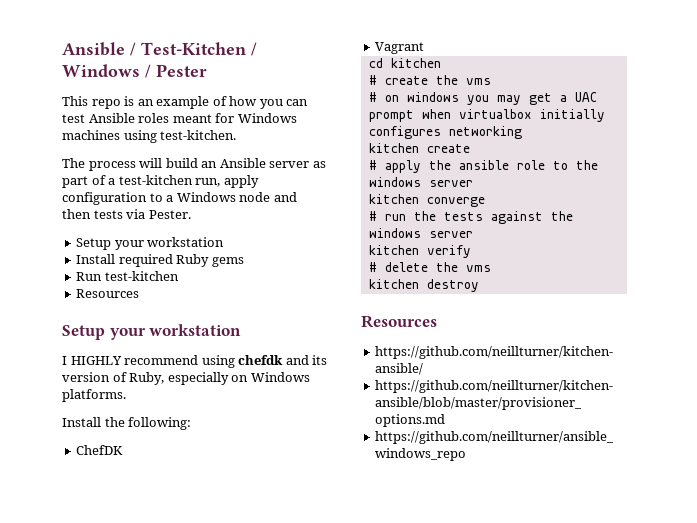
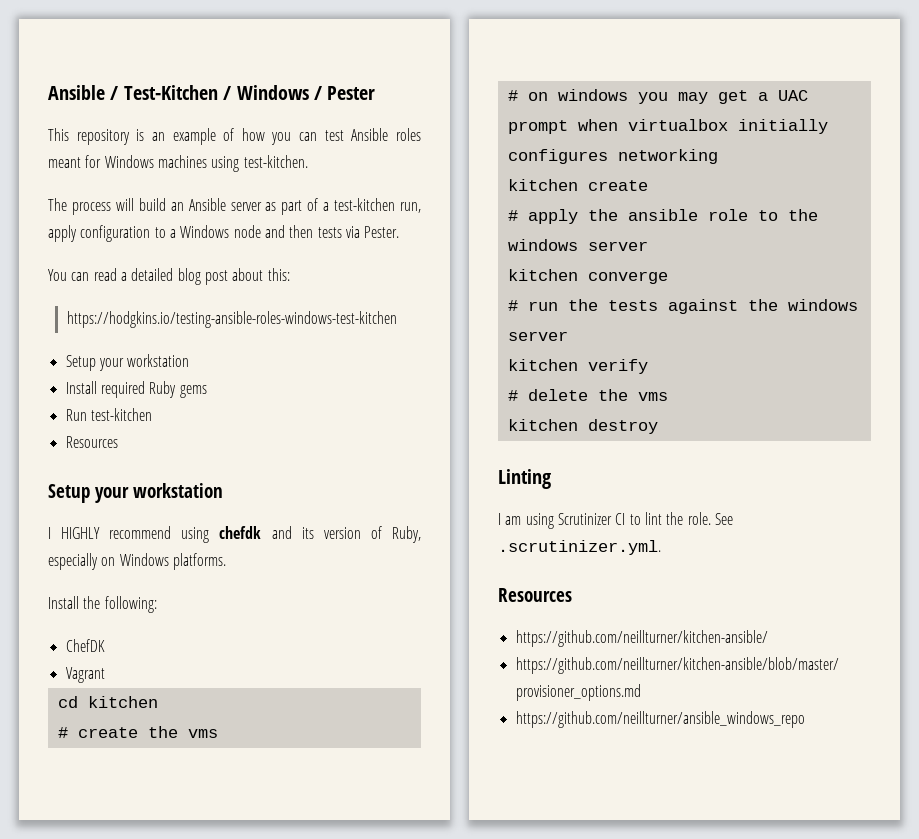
- This repo is an example of how you can test Ansible roles meant for Windows machines using test-kitchen.
+ This repository is an example of how you can test Ansible roles meant for Windows machines using test-kitchen.
+ You can read a detailed blog post about this:
+ https://hodgkins.io/testing-ansible-roles-windows-test-kitchen
+ Linting
+ I am using Scrutinizer CI to lint the role. See .scrutinizer.yml.

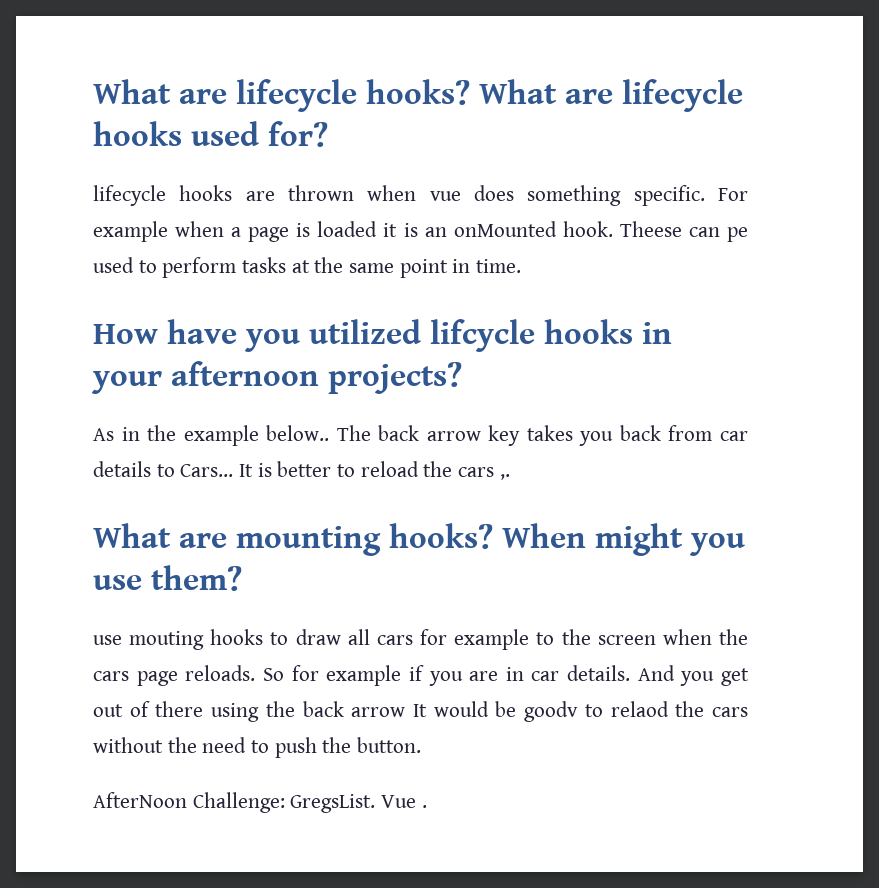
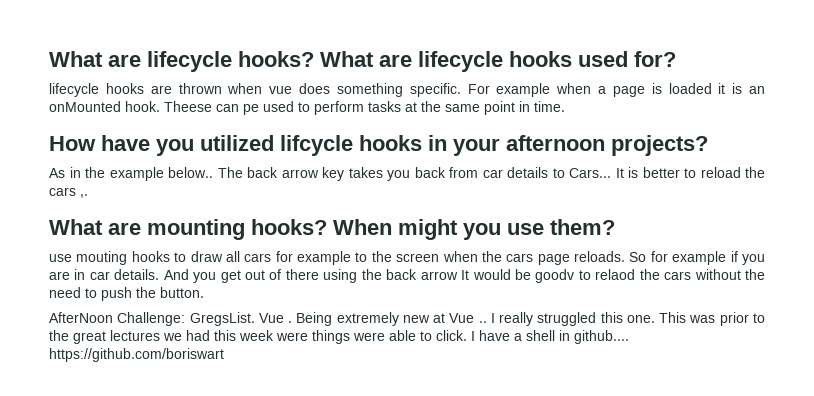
+ Being extremely new at Vue .. I really struggled this one. This was prior to the great lectures we had this week were things were able to click. I have a shell in github.... https://github.com/boriswart

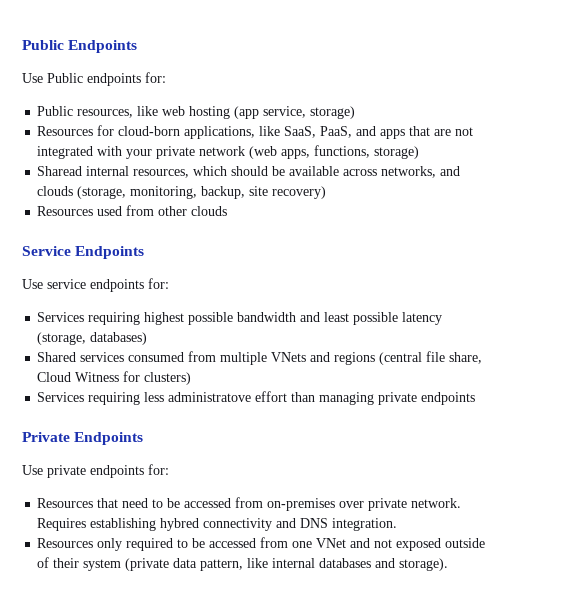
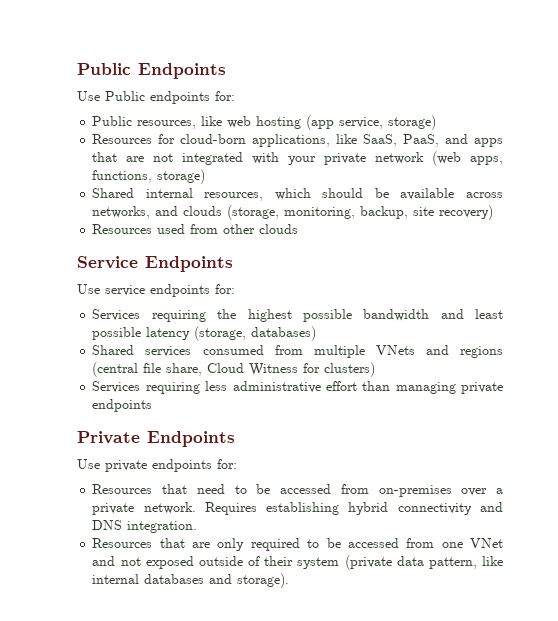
- Sharead internal resources, which should be available across networks, and clouds (storage, monitoring, backup, site recovery)
+ Shared internal resources, which should be available across networks, and clouds (storage, monitoring, backup, site recovery)
- Services requiring highest possible bandwidth and least possible latency (storage, databases)
+ Services requiring the highest possible bandwidth and least possible latency (storage, databases)
- Services requiring less administratove effort than managing private endpoints
+ Services requiring less administrative effort than managing private endpoints
- Resources that need to be accessed from on-premises over private network.
+ Resources that need to be accessed from on-premises over a private network.
- Requires establishing hybred connectivity and DNS integration.
+ Requires establishing hybrid connectivity and DNS integration.
- Resources only required to be accessed from one VNet and not exposed outside of their system (private data pattern, like internal databases and storage).
+ Resources that are only required to be accessed from one VNet and not exposed outside of their system (private data pattern, like internal databases and storage).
=-=-=
> _Task goal_
Exactly as written above, print every line of the data but not its pictures.

> _Response below_
- This repo is an example of how you can test Ansible roles meant for Windows machines using test-kitchen.
+ This repository is an example of how you can test Ansible roles meant for Windows machines using test-kitchen.
+ You can read a detailed blog post about this:
+ https://hodgkins.io/testing-ansible-roles-windows-test-kitchen
+ Linting
+ I am using Scrutinizer CI to lint the role. See .scrutinizer.yml.

+ Being extremely new at Vue .. I really struggled this one. This was prior to the great lectures we had this week were things were able to click. I have a shell in github.... https://github.com/boriswart

- Sharead internal resources, which should be available across networks, and clouds (storage, monitoring, backup, site recovery)
+ Shared internal resources, which should be available across networks, and clouds (storage, monitoring, backup, site recovery)
- Services requiring highest possible bandwidth and least possible latency (storage, databases)
+ Services requiring the highest possible bandwidth and least possible latency (storage, databases)
- Services requiring less administratove effort than managing private endpoints
+ Services requiring less administrative effort than managing private endpoints
- Resources that need to be accessed from on-premises over private network.
+ Resources that need to be accessed from on-premises over a private network.
- Requires establishing hybred connectivity and DNS integration.
+ Requires establishing hybrid connectivity and DNS integration.
- Resources only required to be accessed from one VNet and not exposed outside of their system (private data pattern, like internal databases and storage).
+ Resources that are only required to be accessed from one VNet and not exposed outside of their system (private data pattern, like internal databases and storage).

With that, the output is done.